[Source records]
- Opening Delimiter -

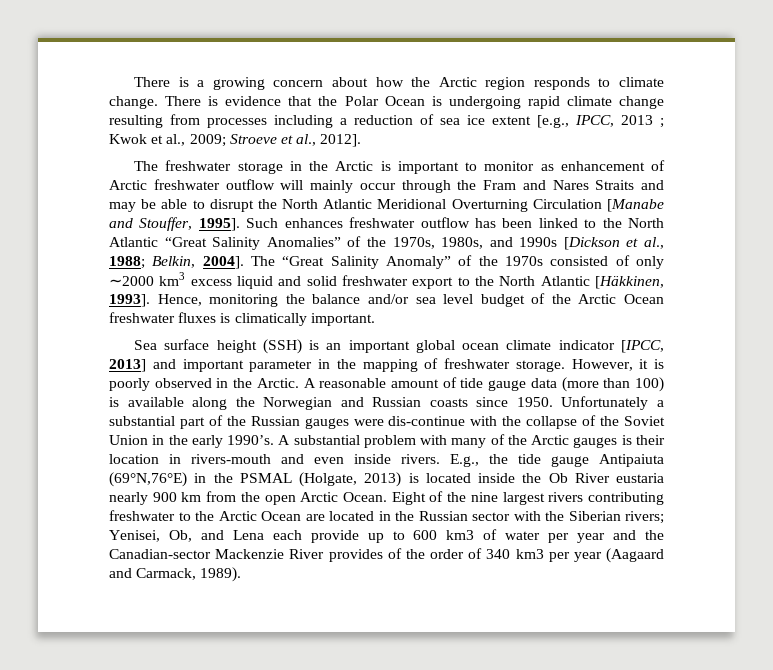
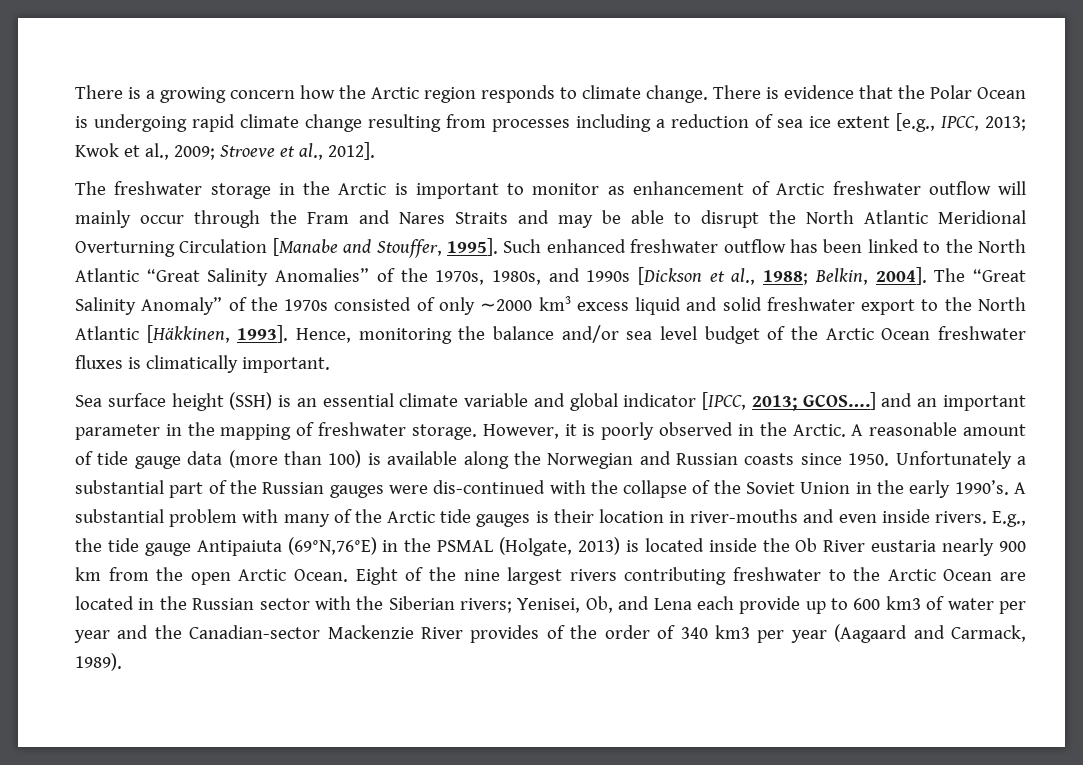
- There is a growing concern about how the Arctic region responds to climate change.
+ There is a growing concern how the Arctic region responds to climate change.
- There is evidence that the Polar Ocean is undergoing rapid climate change resulting from processes including a reduction of sea ice extent [e.g., IPCC, 2013 ; Kwok et al., 2009; Stroeve et al., 2012].
+ There is evidence that the Polar Ocean is undergoing rapid climate change resulting from processes including a reduction of sea ice extent [e.g., IPCC, 2013; Kwok et al., 2009; Stroeve et al., 2012].
- Such enhances freshwater outflow has been linked to the North Atlantic “Great Salinity Anomalies” of the 1970s, 1980s, and 1990s [Dickson et al., 1988; Belkin, 2004].
+ Such enhanced freshwater outflow has been linked to the North Atlantic “Great Salinity Anomalies” of the 1970s, 1980s, and 1990s [Dickson et al., 1988; Belkin, 2004].
- Sea surface height (SSH) is an important global ocean climate indicator [IPCC, 2013] and important parameter in the mapping of freshwater storage.
+ Sea surface height (SSH) is an essential climate variable and global indicator [IPCC, 2013; GCOS….] and an important parameter in the mapping of freshwater storage.
- Unfortunately a substantial part of the Russian gauges were dis-continue with the collapse of the Soviet Union in the early 1990’s.
+ Unfortunately a substantial part of the Russian gauges were dis-continued with the collapse of the Soviet Union in the early 1990’s.
- A substantial problem with many of the Arctic gauges is their location in rivers-mouth and even inside rivers.
+ A substantial problem with many of the Arctic tide gauges is their location in river-mouths and even inside rivers.

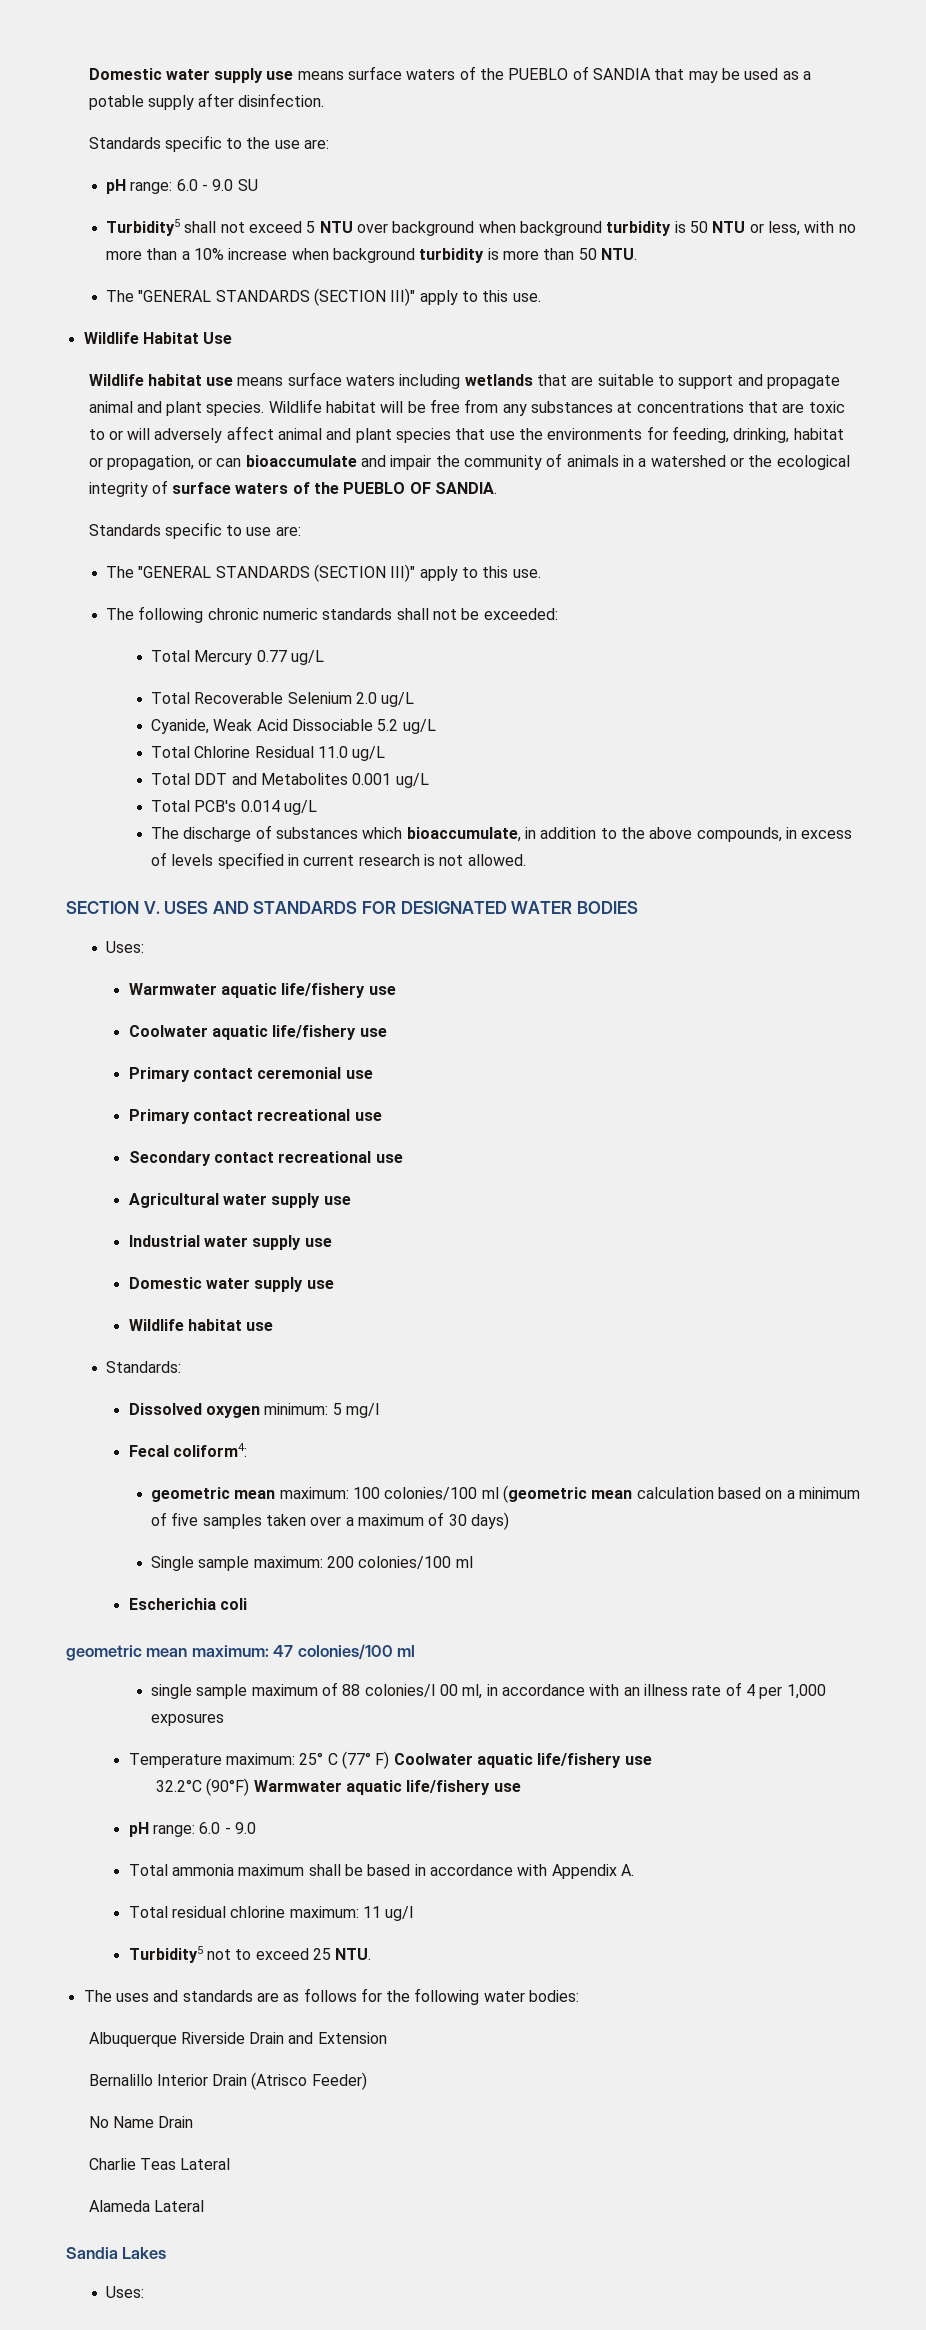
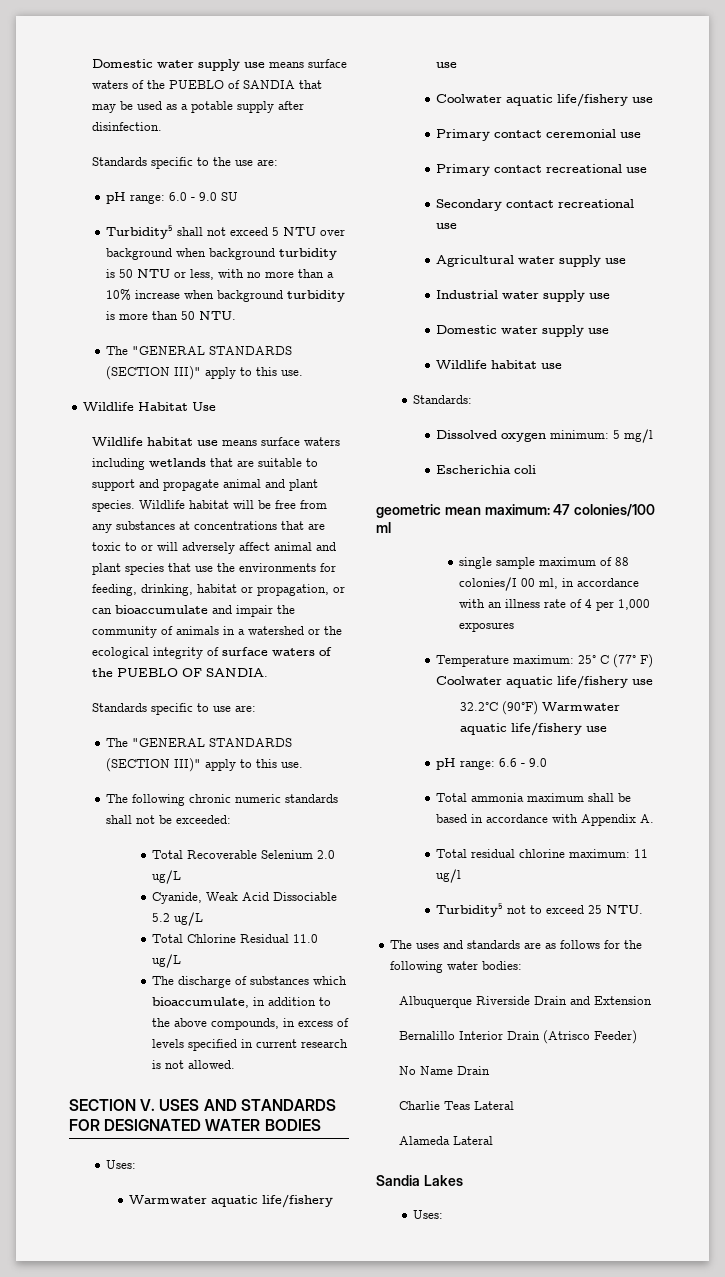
- Total Mercury 0.77 ug/L
- Total DDT and Metabolites 0.001 ug/L
- Total PCB's 0.014 ug/L
- Fecal coliform4:
- geometric mean maximum: 100 colonies/100 ml (geometric mean calculation based on a minimum of five samples taken over a maximum of 30 days)
- Single sample maximum: 200 colonies/100 ml
  32.2°C (90°F) Warmwater aquatic life/fishery use
- pH range: 6.0 - 9.0
+ pH range: 6.6 - 9.0

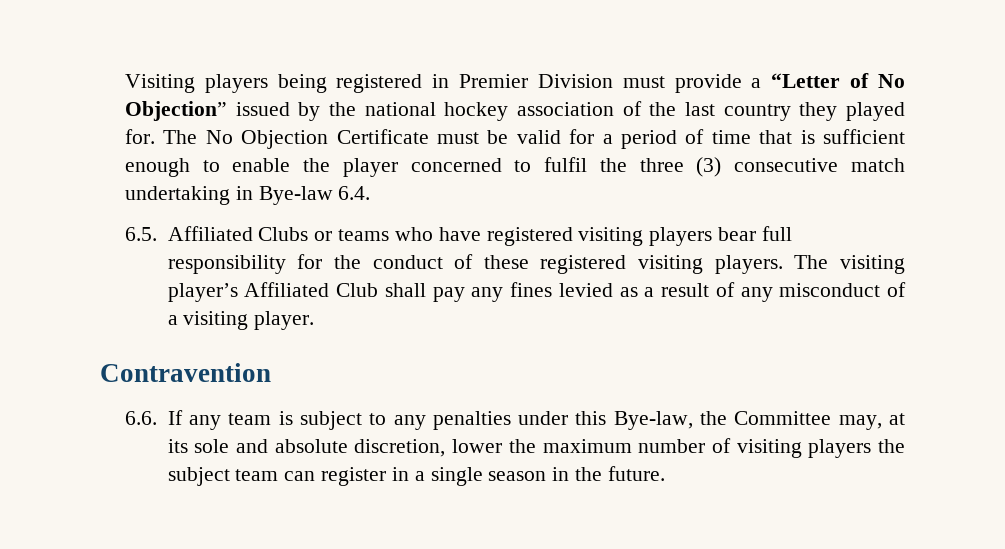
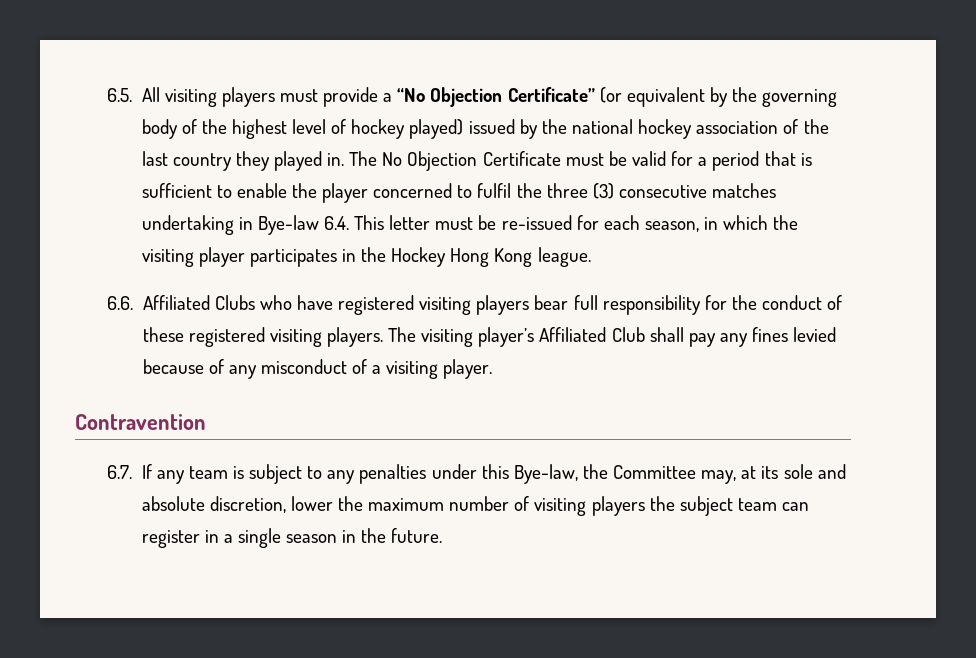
- Visiting players being registered in Premier Division must provide a “Letter of No Objection” issued by the national hockey association of the last country they played for.
+ 6.5. All visiting players must provide a “No Objection Certificate” (or equivalent by the governing body of the highest level of hockey played) issued by the national hockey association of the last country they played in.
- The No Objection Certificate must be valid for a period of time that is sufficient enough to enable the player concerned to fulfil the three (3) consecutive match undertaking in Bye-law 6.4.
- 6.5. Affiliated Clubs or teams who have registered visiting players bear full responsibility for the conduct of these registered visiting players.
+ The No Objection Certificate must be valid for a period that is sufficient to enable the player concerned to fulfil the three (3) consecutive matches undertaking in Bye-law 6.4. This letter must be re-issued for each season, in which the visiting player participates in the Hockey Hong Kong league.
+ 6.6. Affiliated Clubs who have registered visiting players bear full responsibility for the conduct of these registered visiting players.
- The visiting player’s Affiliated Club shall pay any fines levied as a result of any misconduct of a visiting player.
+ The visiting player’s Affiliated Club shall pay any fines levied because of any misconduct of a visiting player.
- 6.6. If any team is subject to any penalties under this Bye-law, the Committee may, at its sole and absolute discretion, lower the maximum number of visiting players the subject team can register in a single season in the future.
+ 6.7. If any team is subject to any penalties under this Bye-law, the Committee may, at its sole and absolute discretion, lower the maximum number of visiting players the subject team can register in a single season in the future.

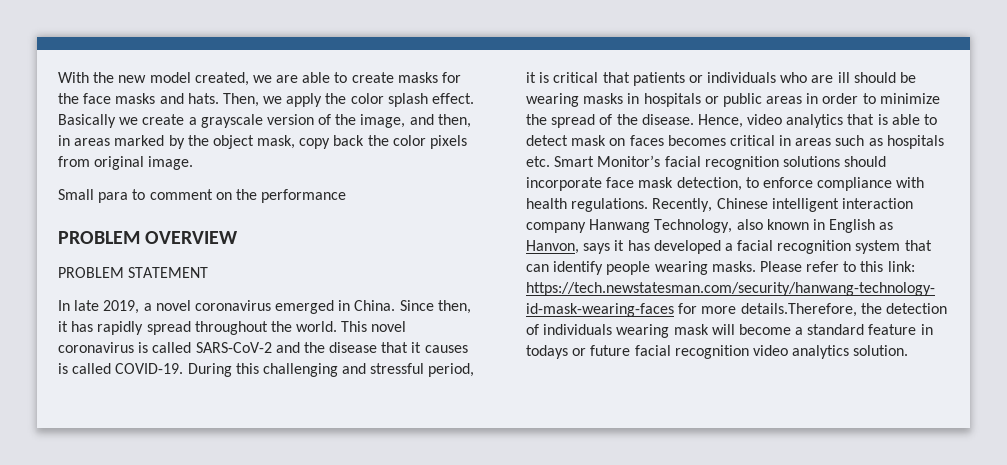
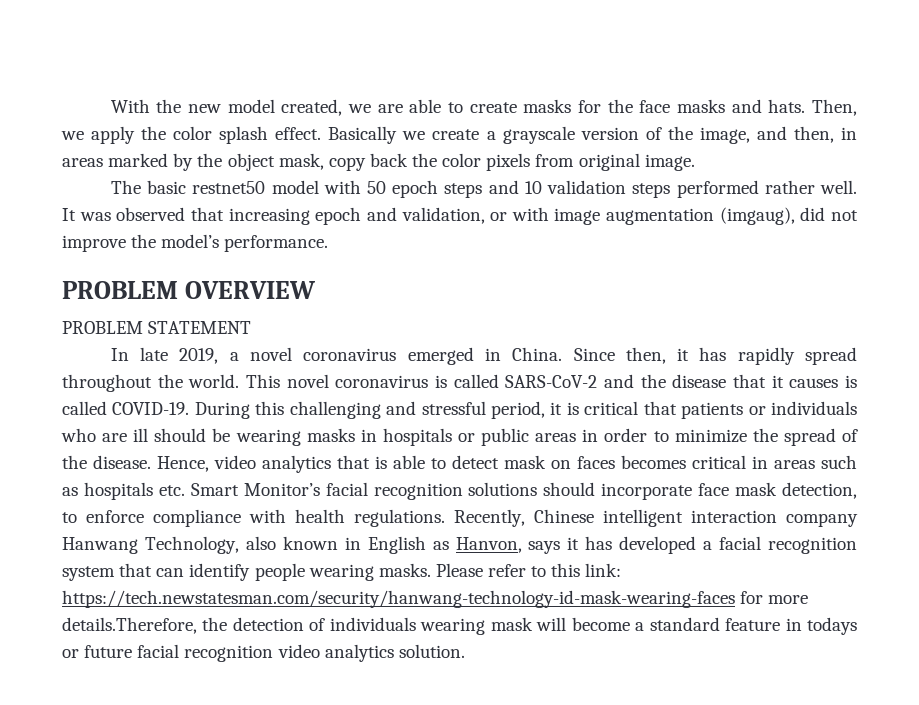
- Small para to comment on the performance
+ The basic restnet50 model with 50 epoch steps and 10 validation steps performed rather well. It was observed that increasing epoch and validation, or with image augmentation (imgaug), did not improve the model’s performance.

- Closing Delimiter -

Transcribe the entries from their first line to the line that holds "[e.g., IPCC, 2013;", both included, and skip every picture.

- **REPLY TO THE TASK**:
- There is a growing concern about how the Arctic region responds to climate change.
+ There is a growing concern how the Arctic region responds to climate change.
- There is evidence that the Polar Ocean is undergoing rapid climate change resulting from processes including a reduction of sea ice extent [e.g., IPCC, 2013 ; Kwok et al., 2009; Stroeve et al., 2012].
+ There is evidence that the Polar Ocean is undergoing rapid climate change resulting from processes including a reduction of sea ice extent [e.g., IPCC, 2013; Kwok et al., 2009; Stroeve et al., 2012].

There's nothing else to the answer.